🤖 AI Summary
This work addresses two high-stakes legal AI tasks in the Indian judicial context—court judgment prediction and explanation (CJPE) and abstractive summarization of lengthy legal documents. Method: We propose ReGal, the first framework to integrate PPO-based reinforcement learning with AI feedback (RLAIF) for Indian legal AI, combining multi-task instruction tuning and domain-specific prompt engineering. It establishes a joint reasoning-and-generation optimization paradigm to tackle reward alignment, legal language modeling, and domain adaptation. Contribution/Results: Although ReGal slightly underperforms supervised baselines on standard automatic metrics, it substantially enhances output interpretability—generating logically coherent judgment reasoning chains and high-quality summaries. Human evaluation in a closed-loop setting confirms its improved trustworthiness and faithfulness.

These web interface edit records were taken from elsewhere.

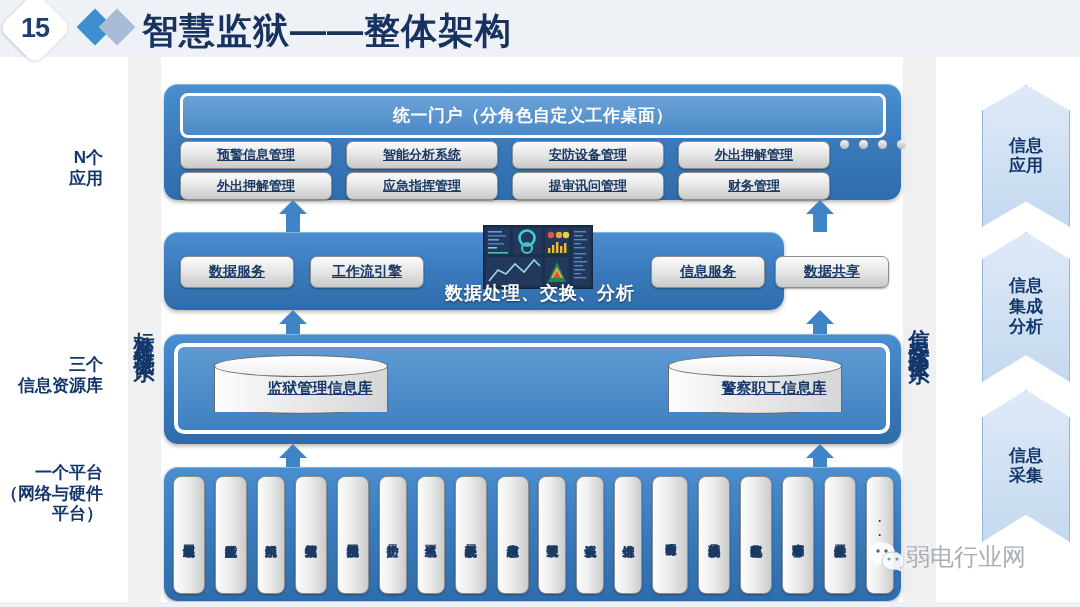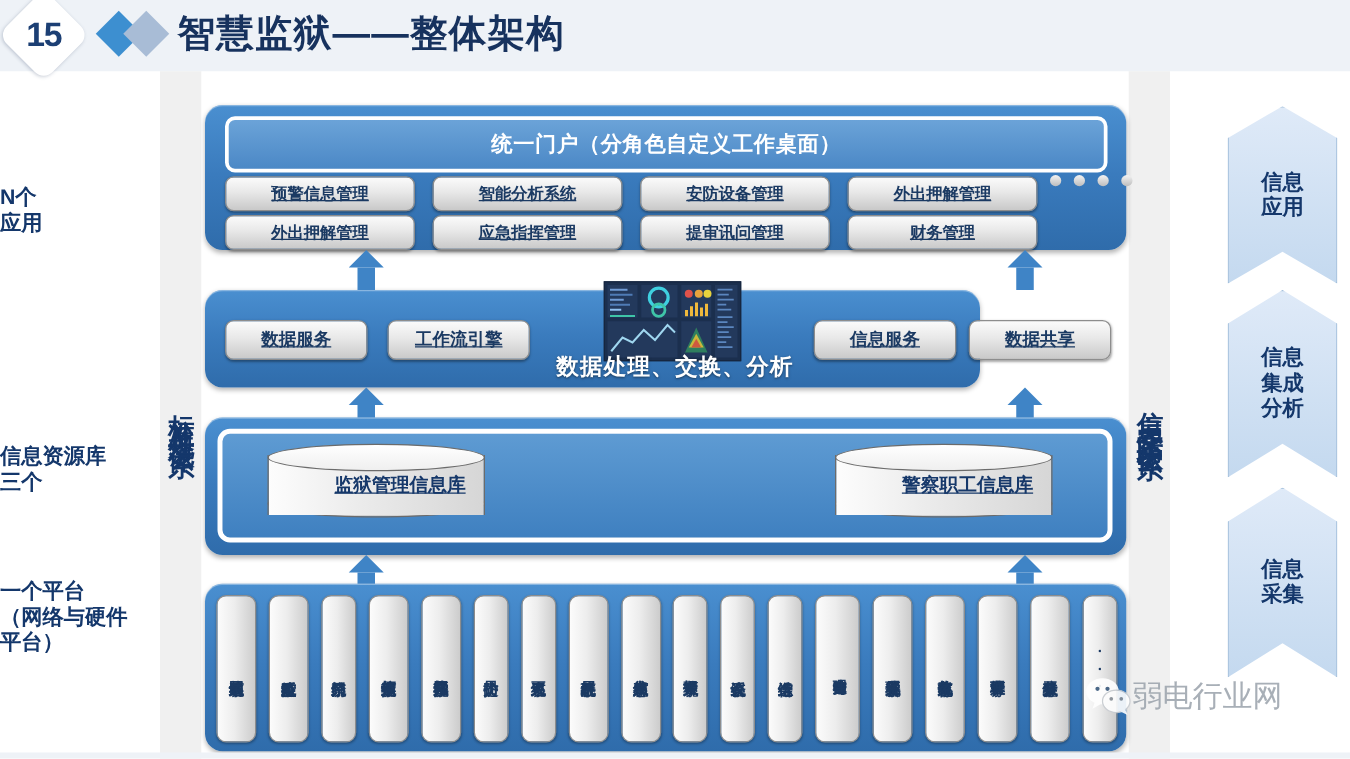--- a/index.html
+++ b/index.html
@@ -20,40 +20,40 @@
   }
   .hdr-num{
     position:absolute;left:9px;top:2px;width:52px;height:52px;
     display:flex;align-items:center;justify-content:center;
     font-size:27px;font-weight:bold;color:#1c3f74;letter-spacing:-1px;
   }
   .logo-d1{position:absolute;left:82px;top:14px;width:26px;height:26px;background:#3d8fd0;transform:rotate(45deg);}
   .logo-d2{position:absolute;left:104px;top:14px;width:26px;height:26px;background:#a8bcd6;transform:rotate(45deg);}
   .hdr-title{
     position:absolute;left:142px;top:7px;
-    font-size:30px;font-weight:bold;color:#17325e;letter-spacing:1px;
+    font-size:36px;font-weight:bold;color:#17325e;letter-spacing:1px;
     white-space:nowrap;
   }
 
   
   .vstrip{
     position:absolute;background:#f0f0f0;
     display:flex;align-items:center;justify-content:center;
   }
   .vstrip .vtext{
     writing-mode:vertical-rl;text-orientation:upright;
     font-size:21px;font-weight:bold;color:#14376b;letter-spacing:5px;
     line-height:1;
   }
   #strip-left{left:128px;top:57px;width:33px;height:550px;}
   #strip-right{left:903px;top:57px;width:33px;height:550px;}
 
   
   .lbl-left{
-    position:absolute;text-align:left;width:103px;
+    position:absolute;text-align:right;width:103px;
     font-size:17px;font-weight:bold;color:#14376b;line-height:1.22;
   }
   #lbl-apps{left:0;top:148px;}
   #lbl-res{left:0;top:355px;}
   #lbl-plat{left:0;top:463px;}
 
   
   .panel{
     position:absolute;border-radius:14px;
     background:linear-gradient(180deg,#4a8fd0 0%,#3a7bbd 48%,#2f6cab 100%);
@@ -183,22 +183,22 @@
     <div class="logo-d1"></div>
     <div class="logo-d2"></div>
     <div class="hdr-title">智慧监狱——整体架构</div>
   </div>
 
   <div class="lbl-left" id="lbl-apps">
     <div>N个</div>
     <div>应用</div>
   </div>
   <div class="lbl-left" id="lbl-res">
+    <div>三个</div>
     <div>信息资源库</div>
-    <div>三个</div>
   </div>
   <div class="lbl-left" id="lbl-plat">
     <div>一个平台</div>
     <div>（网络与硬件</div>
     <div>平台）</div>
   </div>
 
   <div class="vstrip" id="strip-left">
     <div class="vtext">标准及规范体系</div>
   </div>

This work provides a novel, empirically grounded pathway toward reliable and interpretable large language models for legal applications.
📝 Abstract
This paper presents an early exploration of reinforcement learning methodologies for legal AI in the Indian context. We introduce Reinforcement Learning-based Legal Reasoning (ReGal), a framework that integrates Multi-Task Instruction Tuning with Reinforcement Learning from AI Feedback (RLAIF) using Proximal Policy Optimization (PPO). Our approach is evaluated across two critical legal tasks: (i) Court Judgment Prediction and Explanation (CJPE), and (ii) Legal Document Summarization. Although the framework underperforms on standard evaluation metrics compared to supervised and proprietary models, it provides valuable insights into the challenges of applying RL to legal texts. These challenges include reward model alignment, legal language complexity, and domain-specific adaptation. Through empirical and qualitative analysis, we demonstrate how RL can be repurposed for high-stakes, long-document tasks in law. Our findings establish a foundation for future work on optimizing legal reasoning pipelines using reinforcement learning, with broader implications for building interpretable and adaptive legal AI systems.